1. **A single hot partition key with a large runnable backlog.** While that key is
   `executing`, the picker's `NOT EXISTS` excludes each of its runnable siblings — one
   cheap index probe each — but if those siblings dominate the top of the queue by
   priority, the scan walks past many of them per pick. The window `LIMIT` bounds the
   *output*, not how far it skips. Mitigation (future): picker sharding by `hashtext(key)`
   so one key maps to one scheduler, or a per-key "next eligible" side structure. A single
   key monopolizing a queue is itself a modeling smell.
2. **Partitioned steps pin a connection.** `partition_key` serialization holds a session
   advisory lock on a checked-out connection for the *whole* step (user code included), so
   in-flight partitioned steps consume pool connections 1:1. Size the pool for peak
   partitioned concurrency. Non-partitioned steps grab/release per statement.
3. **`load_signals` + `load_childs` run on every step**, even for FSMs that never await or
   spawn.
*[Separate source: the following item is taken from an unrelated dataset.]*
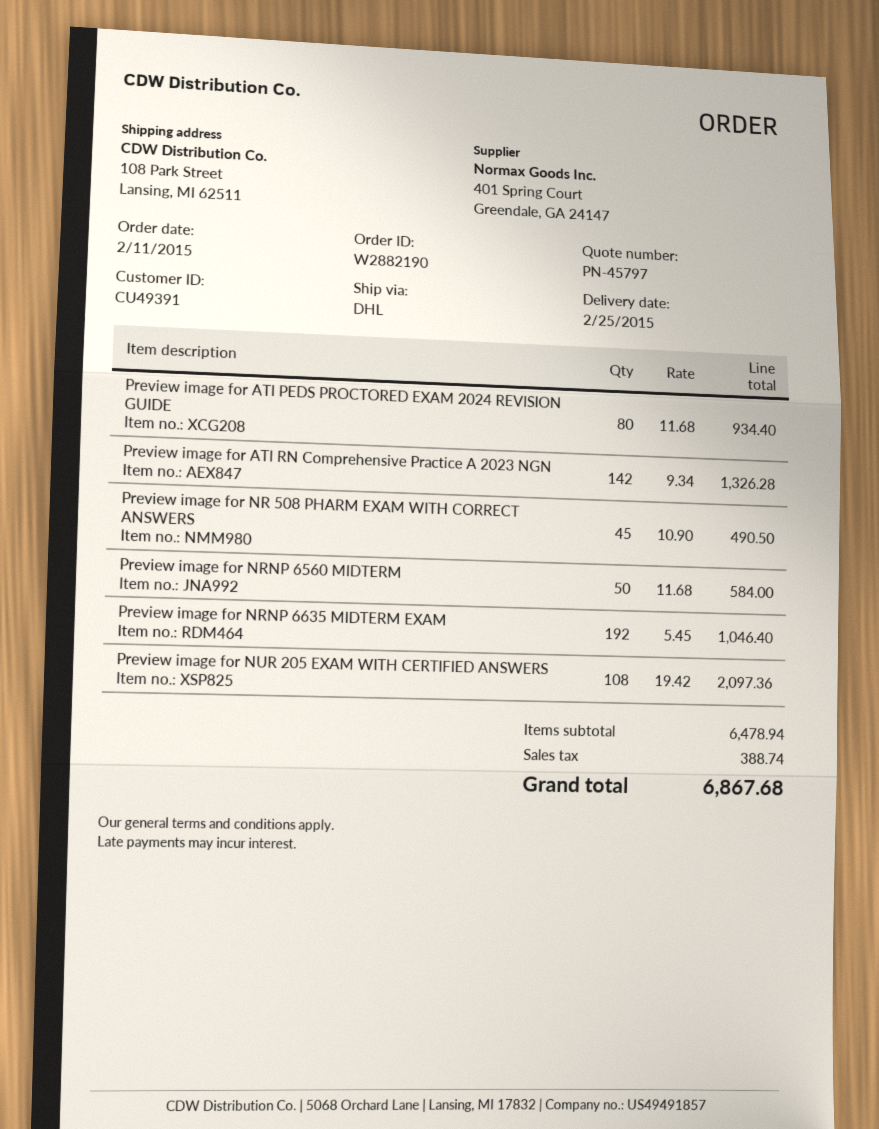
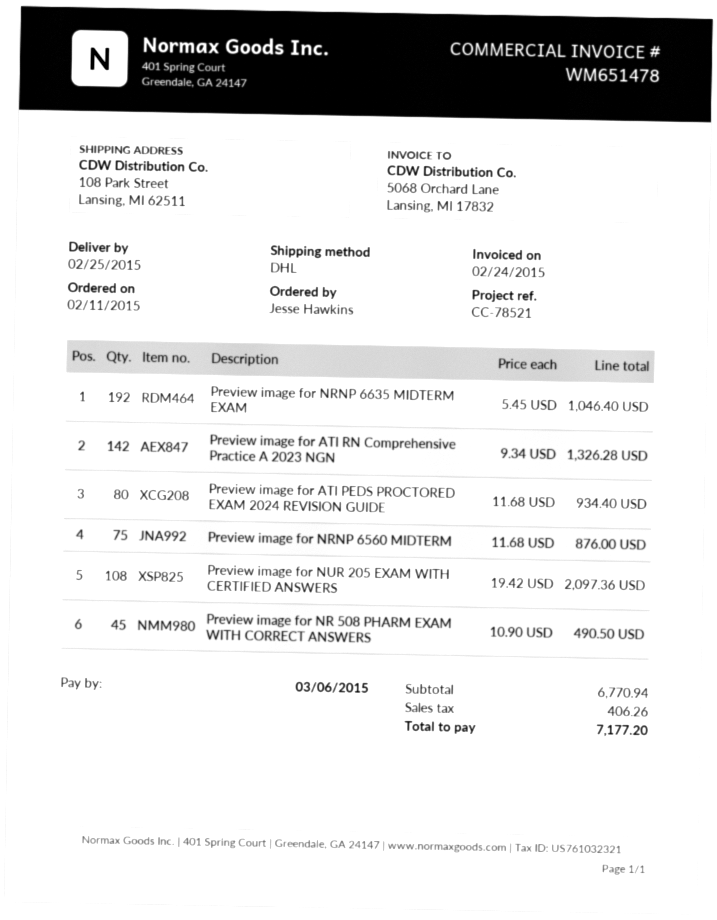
Preview image for NRNP 6560 MIDTERM: 50 x 11.68 = 584.00 -> 75 x 11.68 = 876.00
subtotal: 6478.94 -> 6770.94
tax: 388.74 -> 406.26
total: 6867.68 -> 7177.20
Two wasted round-trips for the common machine; gate them behind
   `use GenDurable.FSM, awaits: true, childs: true`. The last remaining F4 step.

---

## 7. Optimization backlog — ordered by payoff

1. ✅ **Collapse the outcome transaction into one CTE statement** — done (F4): a 4–5-stmt
   `BEGIN … COMMIT` became one data-modifying CTE, ~4 round-trips → 1, the biggest single
   win on the hot path. Asserted single-statement in `test/perf_test.exs`.
2. **Gate `load_signals` / `load_childs` on FSM capability flags** — ~2 round-trips → 0
   for plain machines. Takes a plain `:next` step from ~3 round-trips to ~1.
3. **Picker sharding by key hash** — removes the hot-key skip cost (limit #1).

Together (1)+(2) take a plain `:next` step from ~6 round-trips to ~1–2.

---

## 8. Reproducing these numbers

The dataset and every `EXPLAIN` above were produced in the devcontainer Postgres. To
regenerate: bring up the stack (`make up`), then in `docker compose … exec db psql -U
postgres`, create a scratch database, apply the v1 DDL from
`lib/gen_durable/migration.ex` verbatim, seed with `generate_series` (700k terminal /
200k runnable non-partitioned / 80k distinct-key / 15k hot-key / 5k executing / 50k
signals), `ANALYZE`, and run `EXPLAIN (ANALYZE, BUFFERS)` on each statement from
`lib/gen_durable/queries.ex`. Wrap mutating statements in `BEGIN; … ; ROLLBACK;` so the
plan executes without changing the dataset. Run each twice and read the second (warm).